Cancer Biogenesis in Ribosomopathies

Abstract

Ribosomopathies are congenital diseases with defects in ribosome assembly and are characterized by elevated cancer risks. Additionally, somatic mutations in ribosomal proteins have recently been linked to a variety of cancers. Despite a clear correlation between ribosome defects and cancer, the molecular mechanisms by which these defects promote tumorigenesis are unclear. In this review, we focus on the emerging mechanisms that link ribosomal defects in ribosomopathies to cancer progression. This includes functional "onco-specialization" of mutant ribosomes, extra-ribosomal consequences of mutations in ribosomal proteins and ribosome assembly factors, and effects of ribosomal mutations on cellular stress and metabolism. We integrate some of these recent findings in a single model that can partially explain the paradoxical transition from hypo- to hyperproliferation phenotypes, as observed in ribosomopathies. Finally, we discuss the current and potential strategies, and the associated challenges for therapeutic intervention in ribosome-mutant diseases.

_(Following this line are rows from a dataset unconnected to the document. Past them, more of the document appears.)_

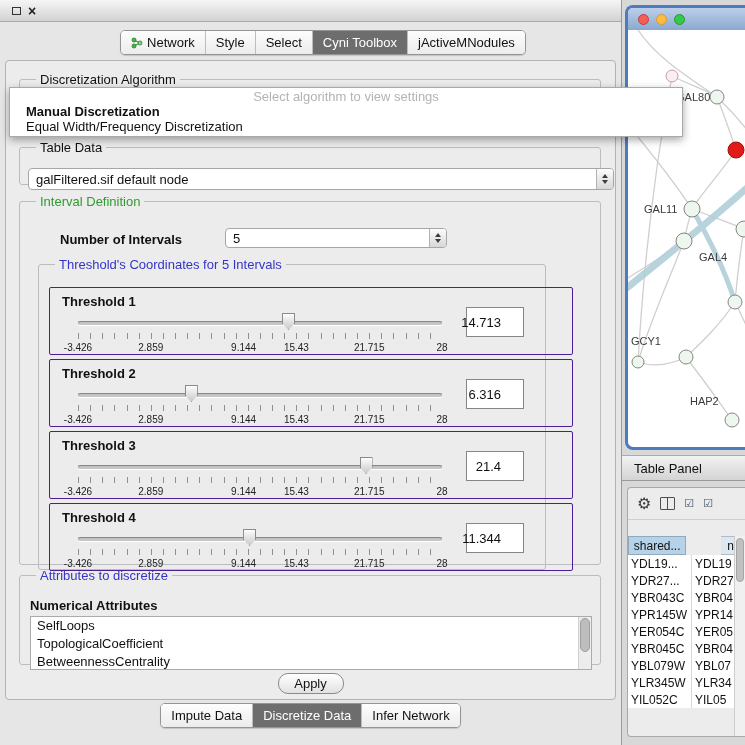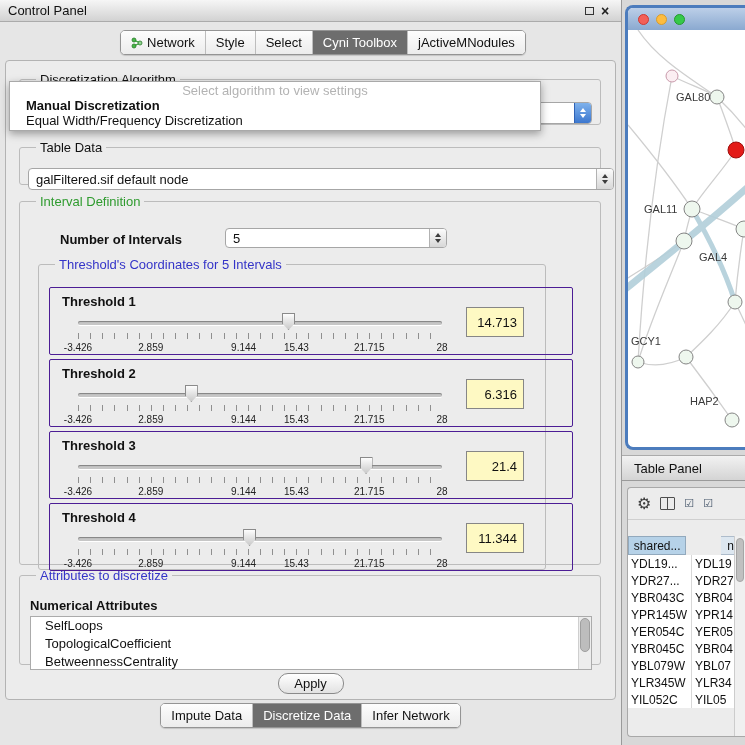"Control Panel" span.tt { html: <span>Control Panel</span> -> none }
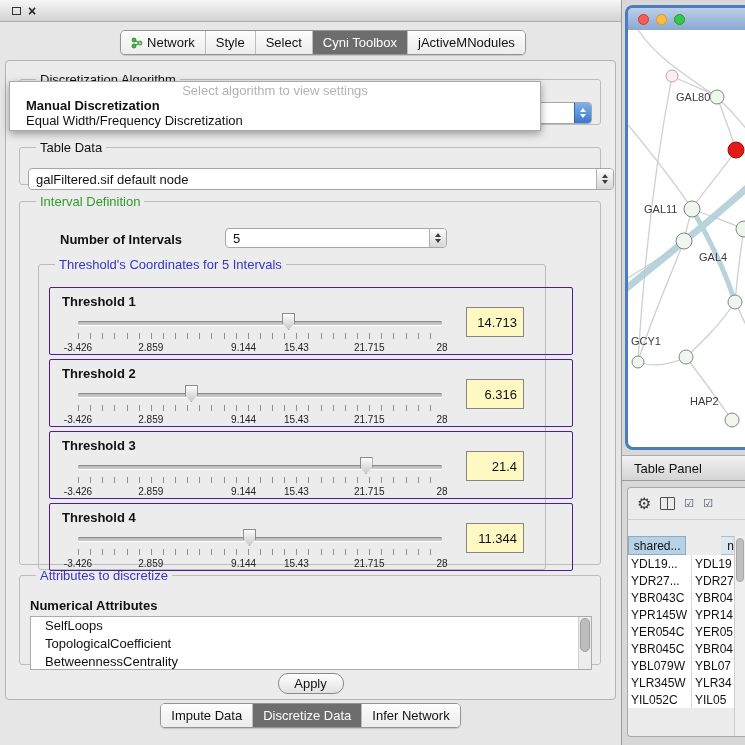"Select algorithm to view settings" .popup { top: 20px -> 26px; width: 532px -> 674px }
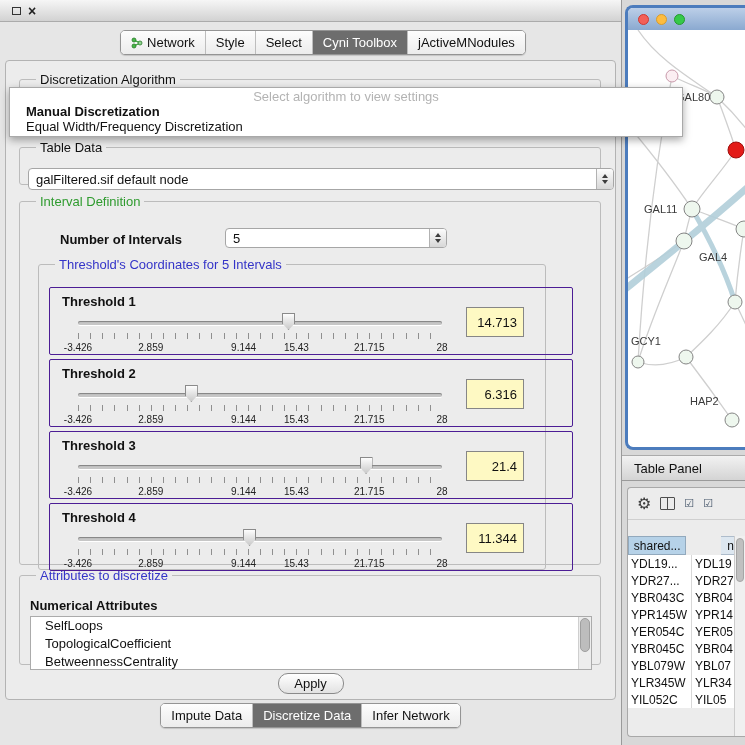"14.713" .thr-value { background: #fef9c3 -> #ffffff; padding-right: 6px -> 22px }
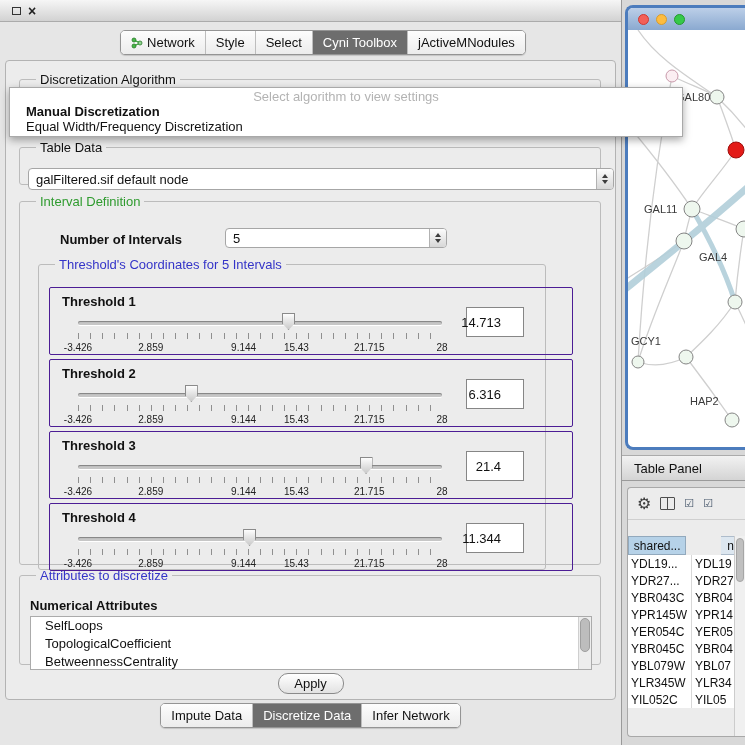"SelfLoops" .list-item { padding-left: 14px -> 6px }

Keywords: cancer; ribosome; ribosomopathies; translational fidelity.

Figure 1

Overview of ribosome biogenesis and the steps affected in ribosomopathies. The eukaryotic ribosome assembly process begins in the nucleolus, a sub-compartment of the nucleus that is organized around ribosomal DNA (rDNA) transcription units. Three of the four main ribosomal RNA (rRNA) molecules are transcribed in the nucleolus as precursor rRNA by RNA polymerase I, with the last rRNA molecule being transcribed in the nucleoplasm by RNA polymerase III. These pre-rRNAs undergo extensive structural modifications before becoming the final 18S, 25S, 5.8S, and 5S rRNAs. Ribosomal protein mRNAs are transcribed by RNA polymerase II in the nucleoplasm, translated into proteins in the cytoplasm, after which they are transported back to the nucleolus to participate in additional processing steps. These steps comprise the formation of numerous assembly intermediates, including a 90S pre-ribosome that begins to fold and further associate with ribosomal proteins, cleavage steps resulting in 43S and 66S pre-ribosomal particles, and their transport from the nucleolus into the nucleus and subsequently the cytoplasm for final rRNA processing and protein assembly events. Both subunits are exported into the cytoplasm with a complement of non-ribosomal factors, some of which facilitate export while others prevent the premature interaction of the ribosomal subunits. These factors must be released in the cytoplasm and shuttled back to the nucleus for subsequent rounds of maturation and export. After this recycling step, which is frequently coupled to final structural and functional quality controls of the assembled subunits, mature large 60S and small 40S subunits can interact to form translationally active 80S ribosomes. For simplicity, trans-acting biogenesis factors are referred to as assembly/processing factors, and can include ATP/GTPases, helicases, nucleases, kinases, small nucleolar RNAs (snoRNAs), chaperones, and protein co-factors. The biogenesis steps affected in ribosomopathies are marked with red arrows. Abbreviations: ER: endoplasmic reticulum; pol: polymerase; RP: ribosomal protein; mito-ribosomes: mitochondrial ribosomes.

Figure 2

Overview of the most common mutations and associated cancer risks in congenital ribosomopathies. The genes that are mutated or deleted in Diamond Blackfan anemia (DBA), dyskeratosis congenita (DC), cartilage-hair hypoplasia (CHH) and Shwachman–Diamond Syndrome (SDS) are indicated in the lightly shaded inner circles. The reported percentages indicate the fraction of patients with that ribosomopathy that presents a genetic defect in the corresponding gene. When the exact incidence of the defects are unknown, only the gene name is indicated. The outer, darker circles report the cancer types that occur at a significantly higher incidence in the shown ribosomopathy as compared to the healthy population. The size of the circles and the number reported below each cancer type represents the observed over expected (O/E) ratio and quantifies the risk increase for that particular cancer type in each ribosomopathy. Below the circle of each ribosomopathy, the overall cancer risk (O/E ratio) is reported.

Figure 3

A model of the cellular transition from hypo- to hyperproliferation in ribosome-mutant diseases. Ribosomal defects alter the cellular translational landscape, promoting a protein expression profile that favors growth-promoting and disfavors tumor-suppressing factors. Defects in the assembly and/or function of ribosomes also leads to increased cellular stress and production of reactive oxygen species (ROS), which inhibits cellular proliferation and promotes DNA damage and higher mutagenesis. Over time, rescuing mutations arise that inhibit ROS production, thereby removing the block on cellular proliferation. This unleashes the cellular oncogenic potential, marking the beginning of the affected cell’s progression to transformation. RP: ribosomal protein.